> **TO DO**: Within the data below, tally the lines that contain "between" and state only the total.

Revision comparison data
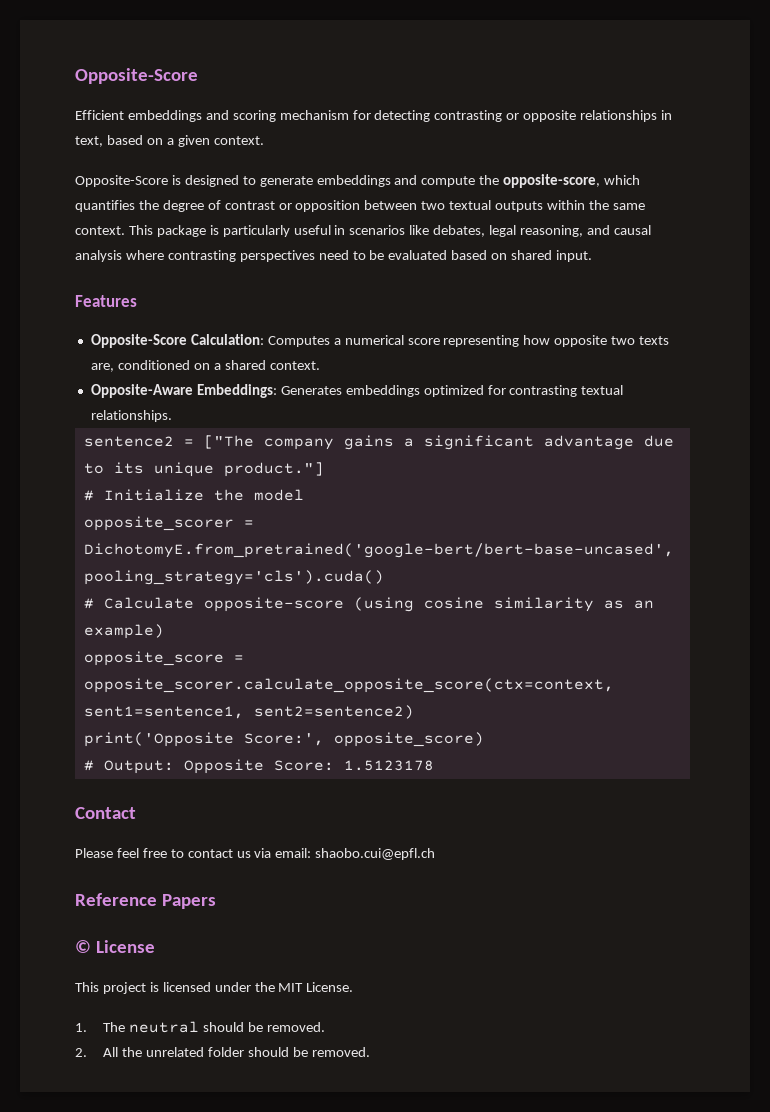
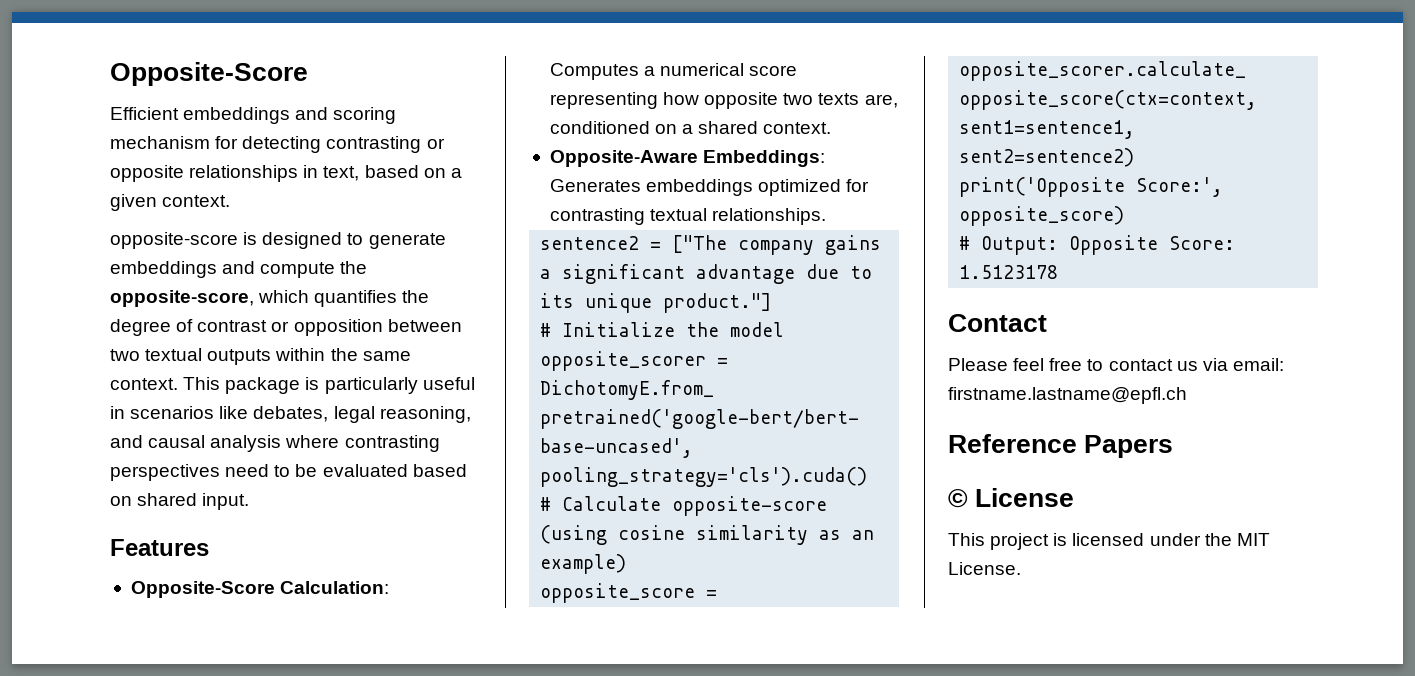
- Opposite-Score is designed to generate embeddings and compute the opposite-score, which quantifies the degree of contrast or opposition between two textual outputs within the same context.
+ opposite-score is designed to generate embeddings and compute the opposite-score, which quantifies the degree of contrast or opposition between two textual outputs within the same context.
- Please feel free to contact us via email: shaobo.cui@epfl.ch
+ Please feel free to contact us via email: firstname.lastname@epfl.ch
- 1. The neutral should be removed.
- 2. All the unrelated folder should be removed.

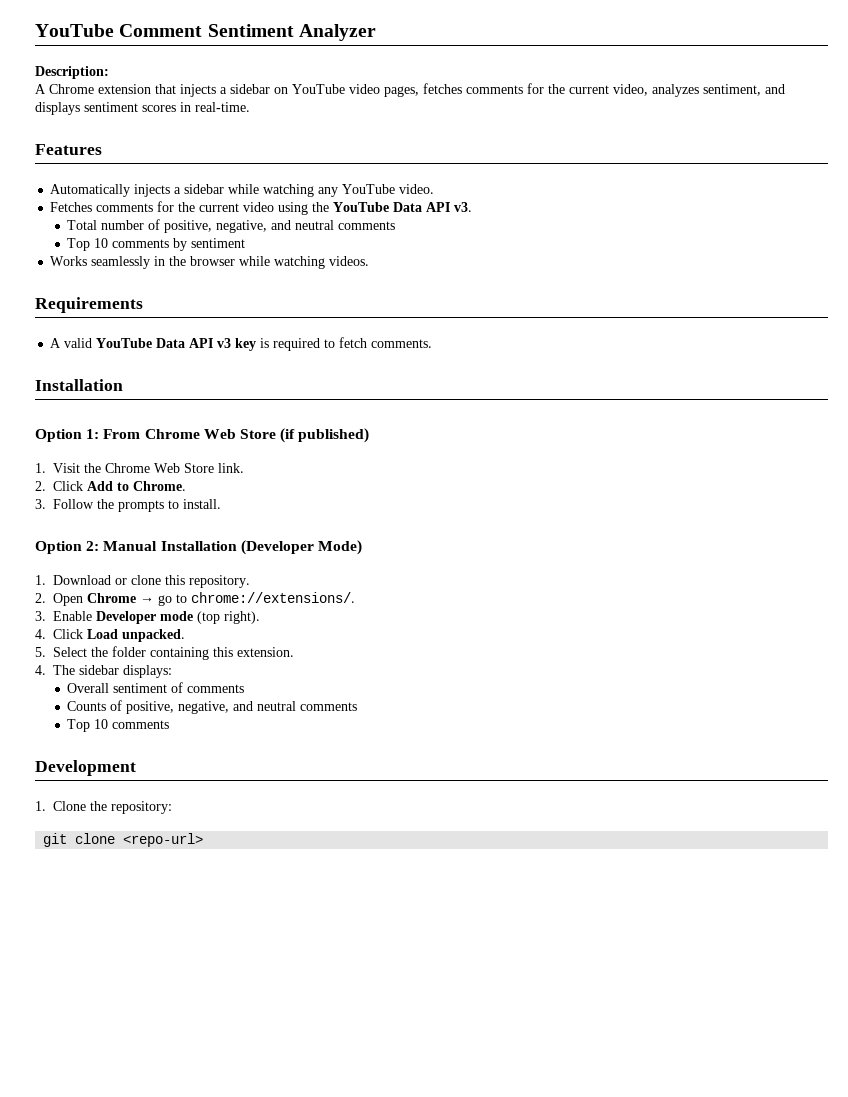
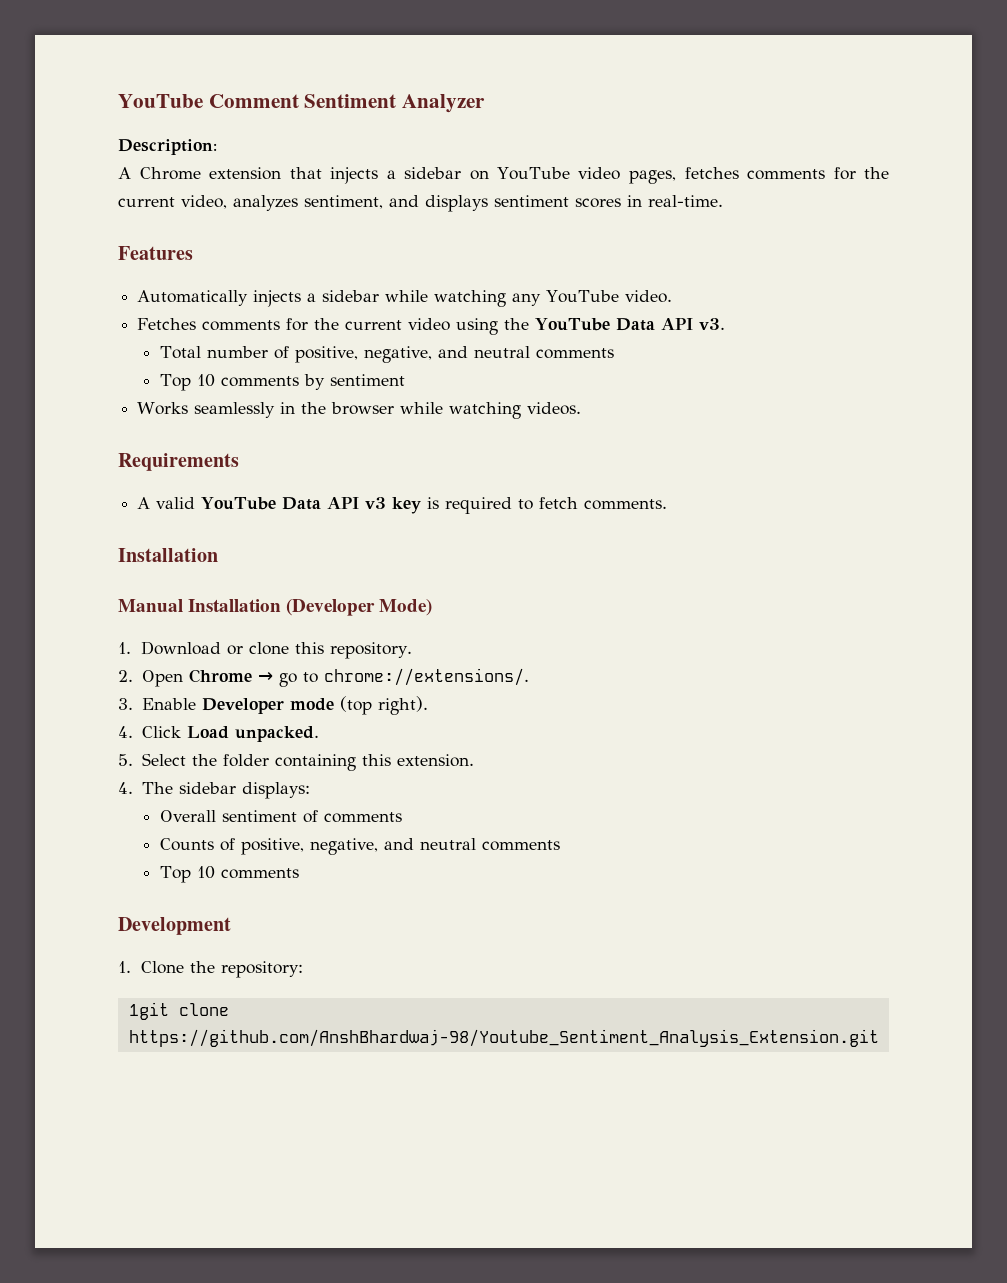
- Option 1: From Chrome Web Store (if published)
- 1. Visit the Chrome Web Store link.
- 2. Click Add to Chrome.
- 3. Follow the prompts to install.
- Option 2: Manual Installation (Developer Mode)
+ Manual Installation (Developer Mode)
- git clone <repo-url>
+ 1git clone https://github.com/AnshBhardwaj-98/Youtube_Sentiment_Analysis_Extension.git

> **TASK OUTPUT**: 2